> _Exercise goal_
An exact copy of the lines, starting at the top of the listing and ending with the line that has "[331,217,349,228] at. ->", is the required answer. Pictures are not part of it.

> _Data section_
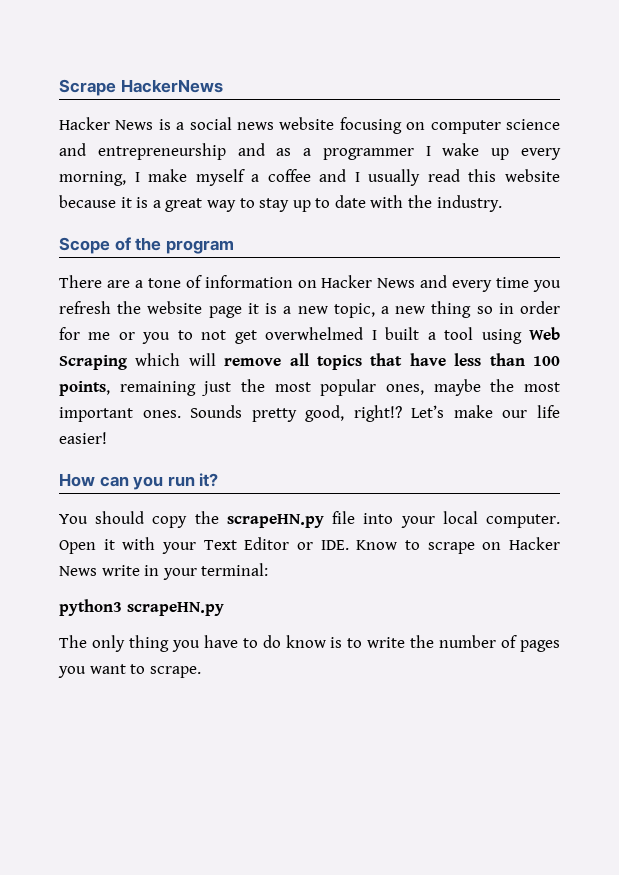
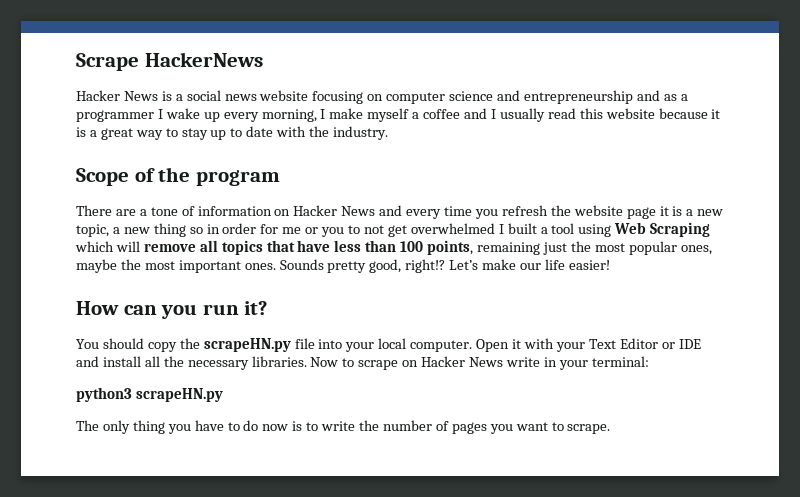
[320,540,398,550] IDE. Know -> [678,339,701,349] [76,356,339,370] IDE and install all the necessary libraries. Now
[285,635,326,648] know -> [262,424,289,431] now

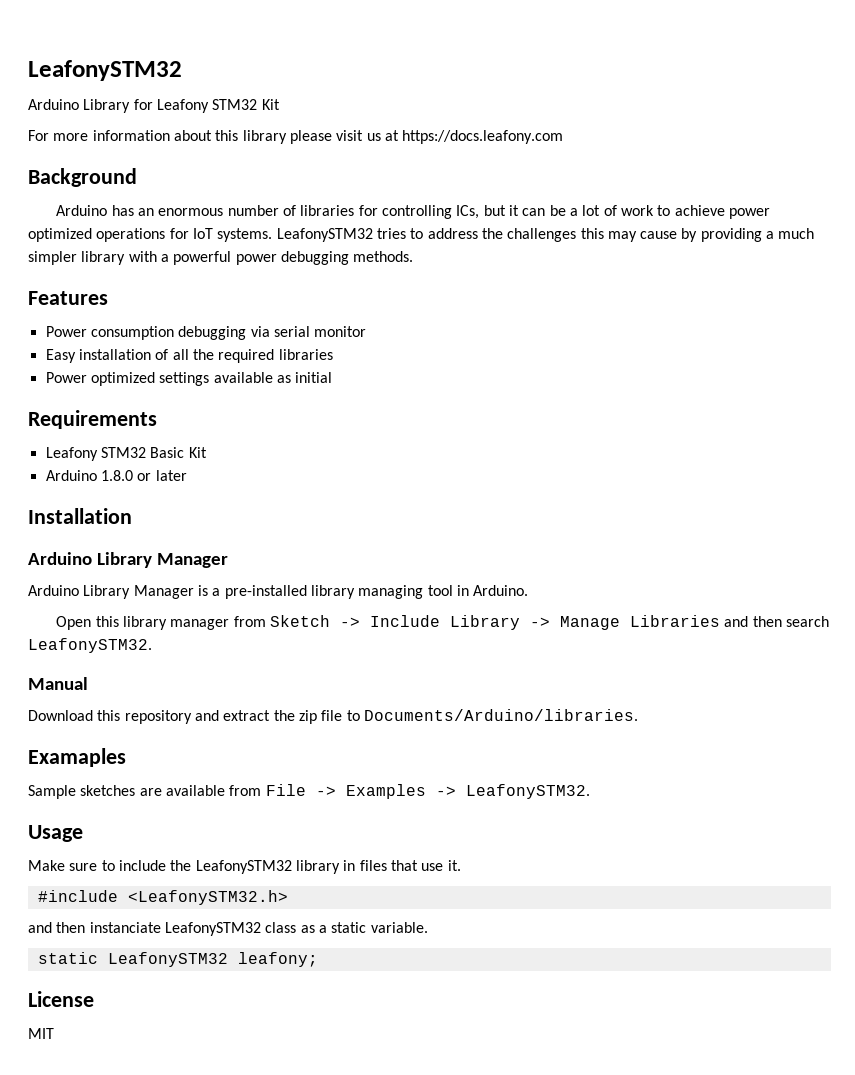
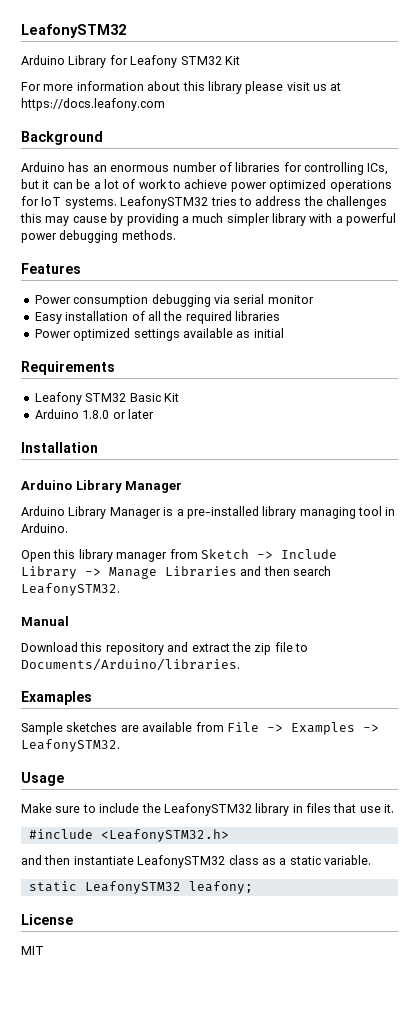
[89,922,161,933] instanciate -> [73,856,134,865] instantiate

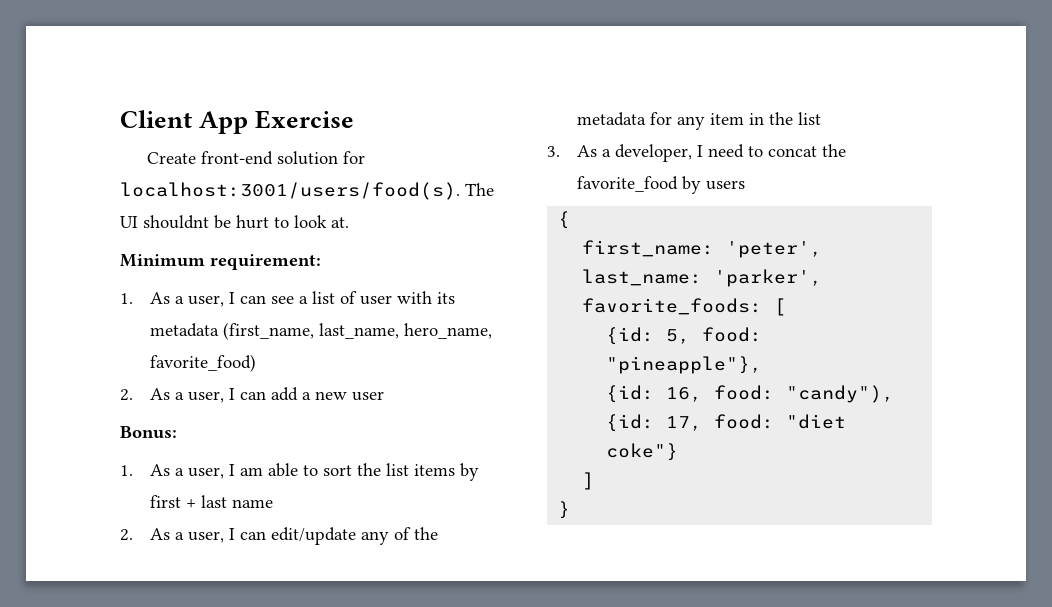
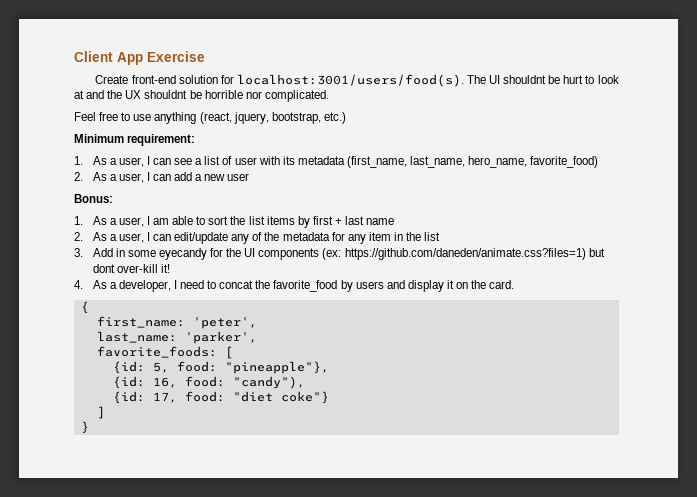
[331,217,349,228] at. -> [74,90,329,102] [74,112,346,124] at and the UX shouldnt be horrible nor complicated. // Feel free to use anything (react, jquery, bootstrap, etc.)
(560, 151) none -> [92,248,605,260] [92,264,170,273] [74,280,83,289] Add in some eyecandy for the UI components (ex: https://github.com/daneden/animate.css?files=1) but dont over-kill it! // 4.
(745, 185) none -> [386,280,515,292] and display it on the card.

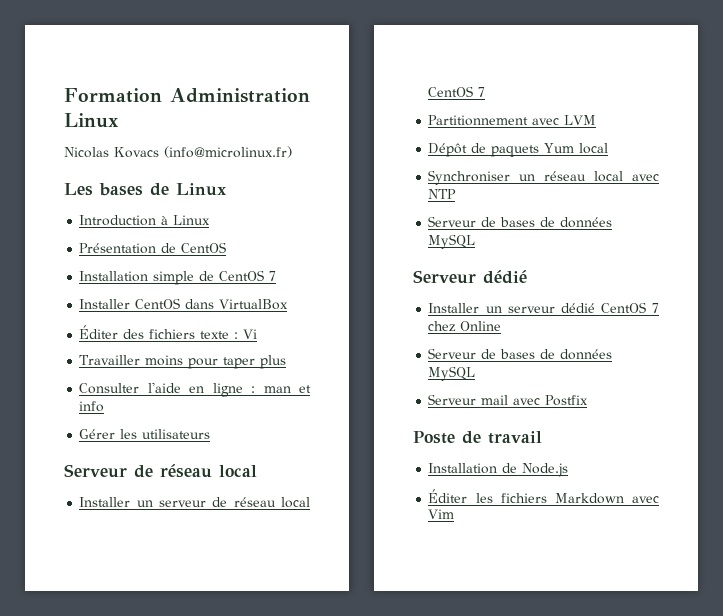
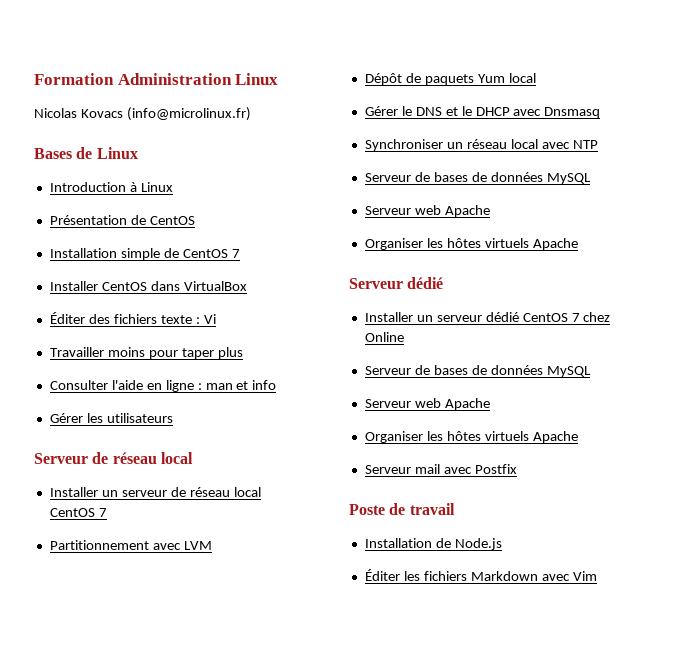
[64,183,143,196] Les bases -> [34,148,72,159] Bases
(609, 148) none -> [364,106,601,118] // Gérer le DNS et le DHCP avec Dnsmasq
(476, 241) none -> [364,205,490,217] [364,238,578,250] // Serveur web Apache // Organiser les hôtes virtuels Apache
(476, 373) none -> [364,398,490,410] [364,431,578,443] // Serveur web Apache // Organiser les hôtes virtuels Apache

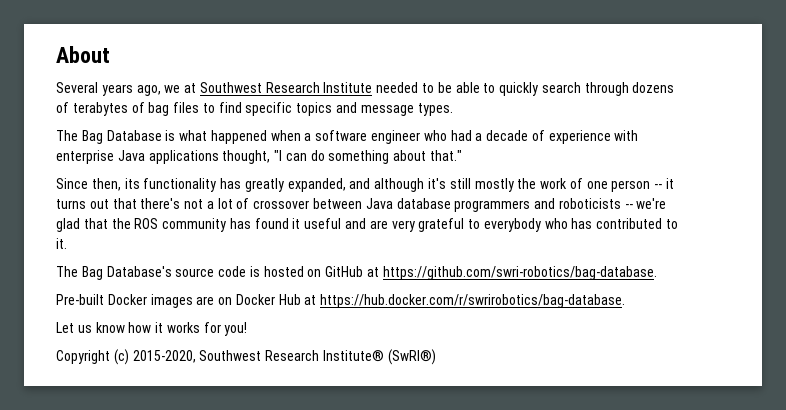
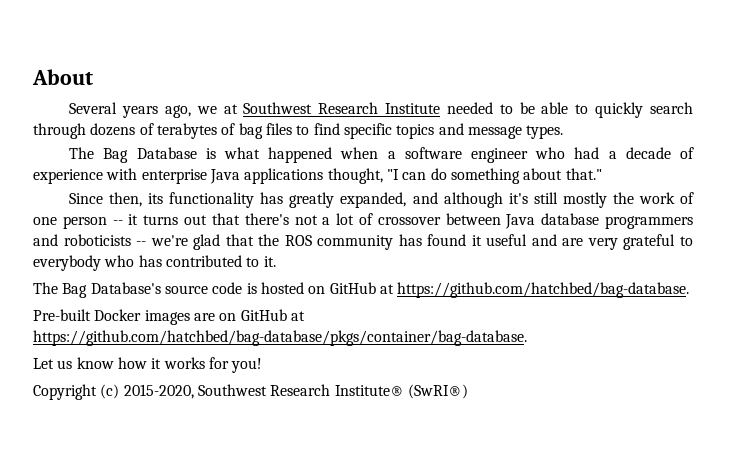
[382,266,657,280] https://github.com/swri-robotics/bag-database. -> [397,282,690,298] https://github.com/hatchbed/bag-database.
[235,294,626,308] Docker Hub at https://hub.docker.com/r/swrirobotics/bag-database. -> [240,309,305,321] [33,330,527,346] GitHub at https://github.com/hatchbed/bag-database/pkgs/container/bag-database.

> _Expected answer_
[320,540,398,550] IDE. Know -> [678,339,701,349] [76,356,339,370] IDE and install all the necessary libraries. Now
[285,635,326,648] know -> [262,424,289,431] now

[89,922,161,933] instanciate -> [73,856,134,865] instantiate

[331,217,349,228] at. -> [74,90,329,102] [74,112,346,124] at and the UX shouldnt be horrible nor complicated. // Feel free to use anything (react, jquery, bootstrap, etc.)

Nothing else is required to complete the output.